L’infanzia tra povertà e seminario

La famiglia di Antonio Vellere non versava nelle migliori condizioni economiche. Nato nel piccolo borgo vicentino il 5 giugno 1913, seguì un corso di studi incentrato dapprima sulla regola religiosa, in seguito anche allo studio dei classici. Di buona condotta e di ottima preparazione umanistica, divenne maestro di scuola elementare dopo aver completato anche le scuole magistrali atte a permettere la pratica dell’insegnamento. Lavorò, dapprima, in un piccolo paesino nei pressi di Thiene, in seguito nella stessa città vicentina ed, infine, a Lodi. Proprio nella città piemontese poté coltivare la sua seconda grande passione: quella per il volo.

L’aerosilurante

Antonio Vellere si arruolò nella Regia Aeronautica nel 1938 e frequentò la Regia Accademia di Caserta. Appena un anno dopo fece il suo primo volo e, nel giro di pochi mesi, entrò in possesso del brevetto di pilota militare.

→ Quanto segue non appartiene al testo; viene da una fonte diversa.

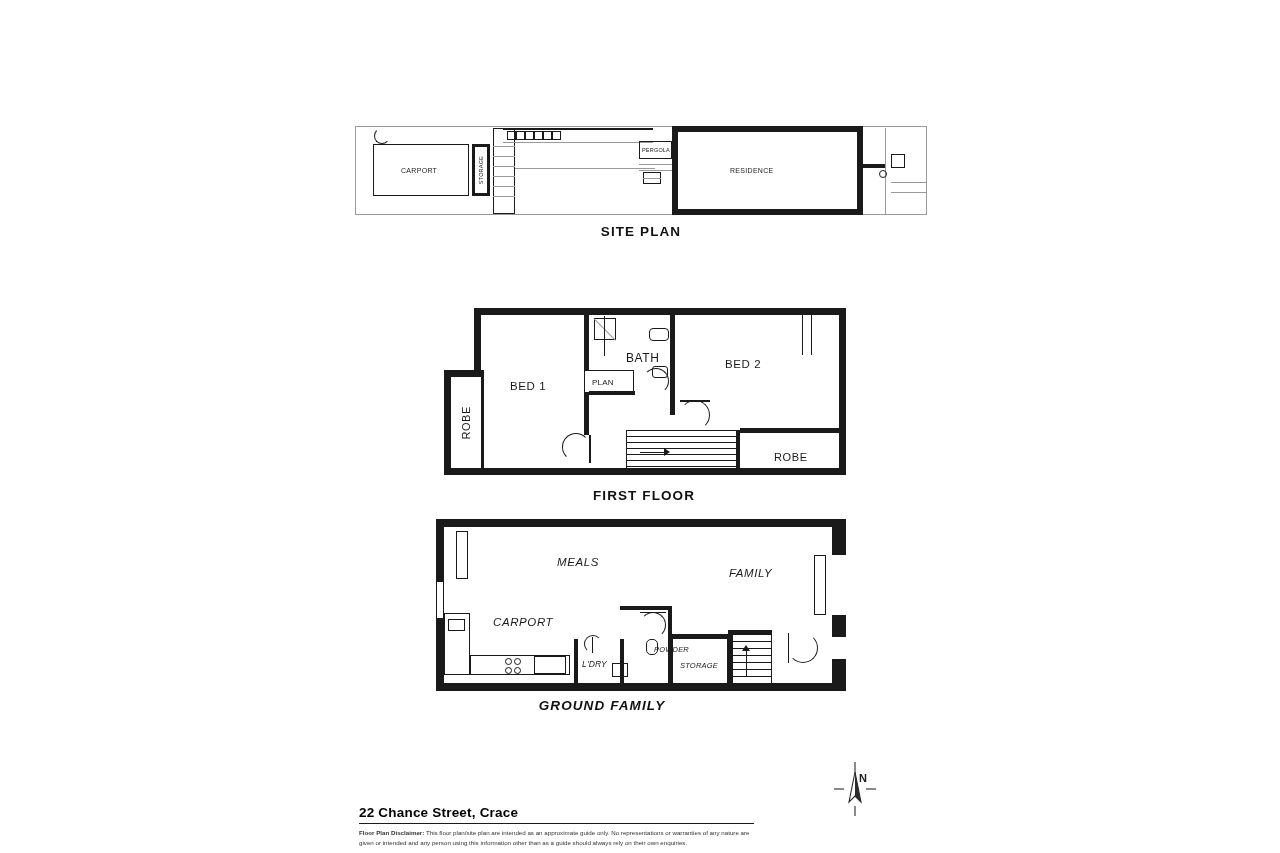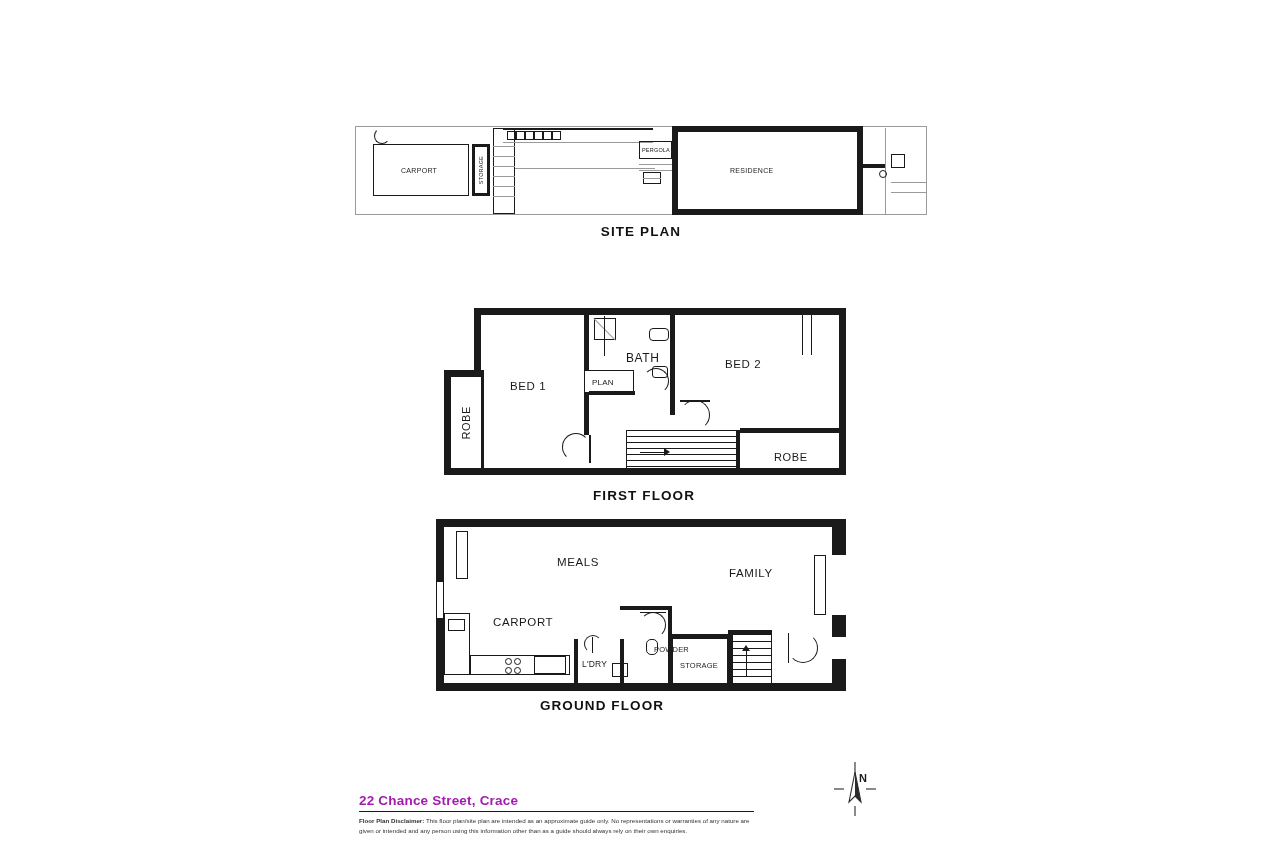"MEALS" div.abs { font-style: none -> italic }
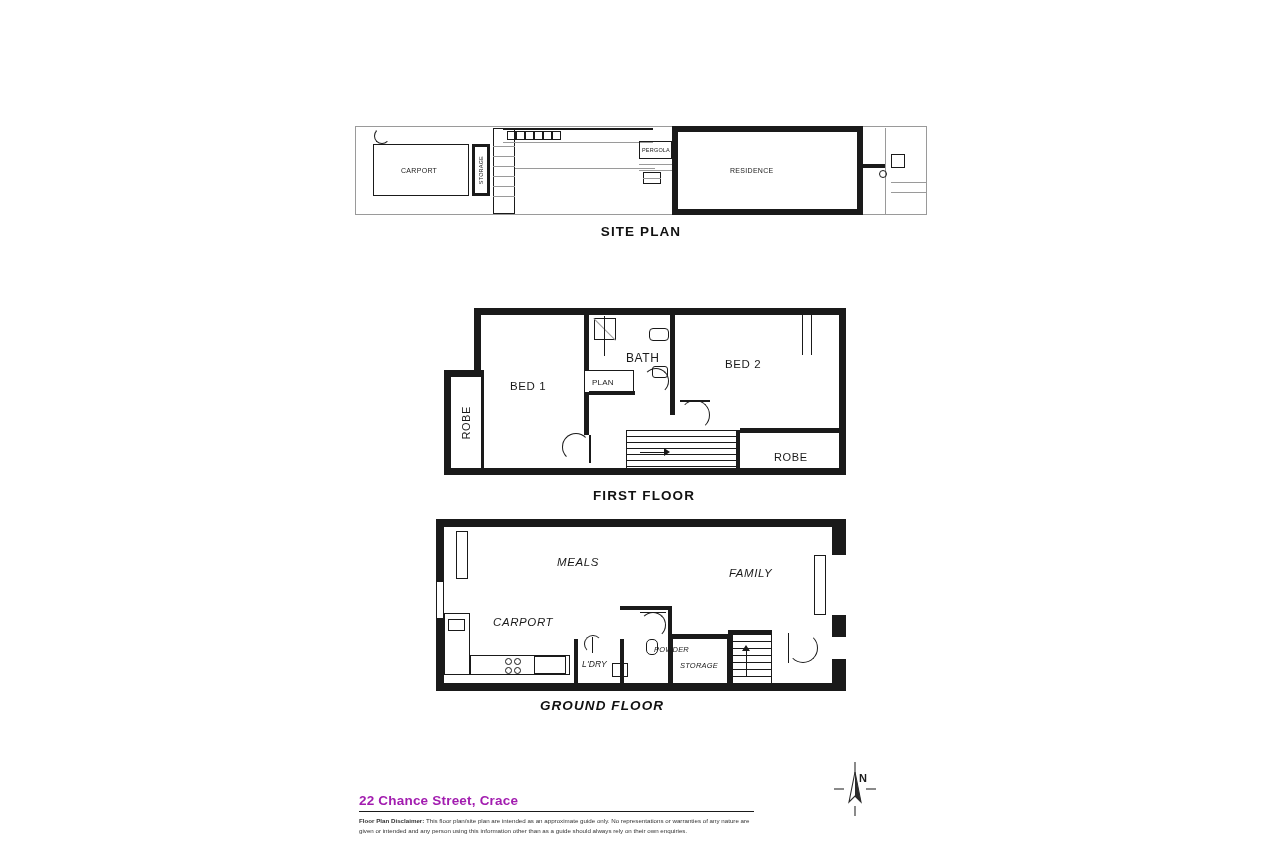"GROUND FLOOR" div.plan-title { text: FLOOR -> FAMILY }
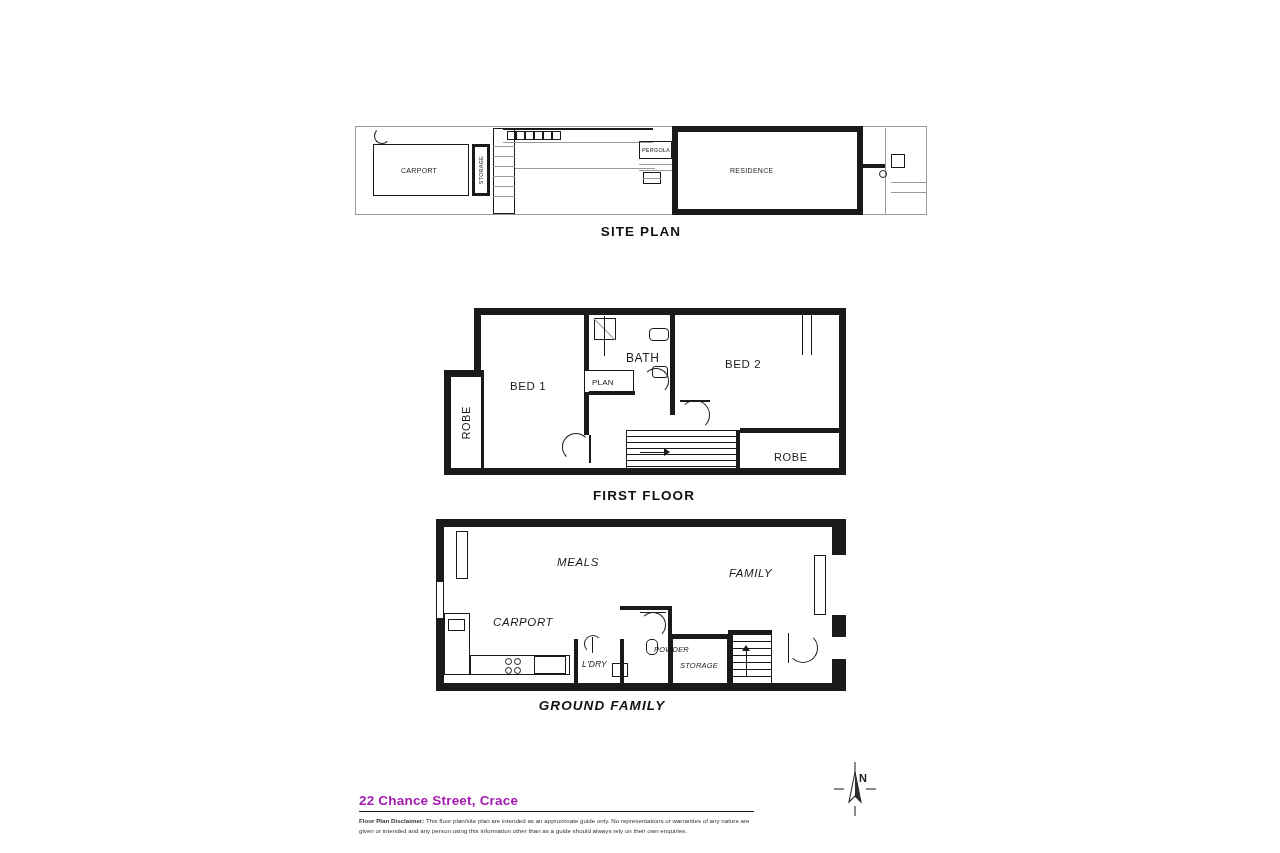"22 Chance Street, Crace" #address-title { color: #a21caf -> #000000; margin: 4px 0 3px 0 -> 16px 0 3px 0 }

Il giovane prodigio non abbandonò nemmeno gli studi e si laureò in lettere nel 1941 mentre studiava, al contempo, per l’ottenimento del brevetto di pilota da caccia.

La prima missione bellica ebbe luogo il 10 novembre 1942. Sotto il comando del maggiore Massimiliano Erasi, il giovane vicentino, a bordo del suo Marchetti S.M. 84, attaccò la Ibis, una nave inglese, che venne fatta affondare.

Il 2 dicembre 1942, Antonio Vellere partì con altri otto compagni alla volta di Orano, avamposto italiano in territorio algerino. Un convoglio inglese, infatti, era in rotta verso l’Egitto. Da quella missione torneranno solo tre velivoli, Antonio Vellere non era presente tra questi. Un colpo di cannone aveva centrato in pieno il suo S.M. 79 facendolo esplodere in aria.

La sua medaglia d’oro al valor militare presenta la seguente dicitura: “Superba figura di aerosiluratore, reduce invitto da numerosi cimenti contro poderose formazioni navali nemiche, partecipava ad azioni di siluramento particolarmente difficile durante un intenso ciclo operativo, scagliandosi più volte e sempre con lo stesso animo, contro le navi nemiche, attraverso la barriera di fuoco della difesa, dava superba prova delle sue eroiche doti di soldato. Rientrato ferito da un’azione notturna, solo compreso delle necessità contingenti, e deciso a non tornare se non col serto della vittoria, chiedeva di prendere parte alle altre azioni del reparto. Partito per una rischiosa azione di siluramento, di pieno giorno ed attaccato da soverchianti forze da caccia, pur vedendo precipitare tre velivoli della sua formazione, manteneva il suo posto, fermo nella decisione di raggiungere a tutti i costi l’obiettivo. Colpito da una raffica di mitragliatrice fondeva nel rogo dell’ala la fiamma del suo ardimento, scomparendo quindi nel cielo della battaglia”.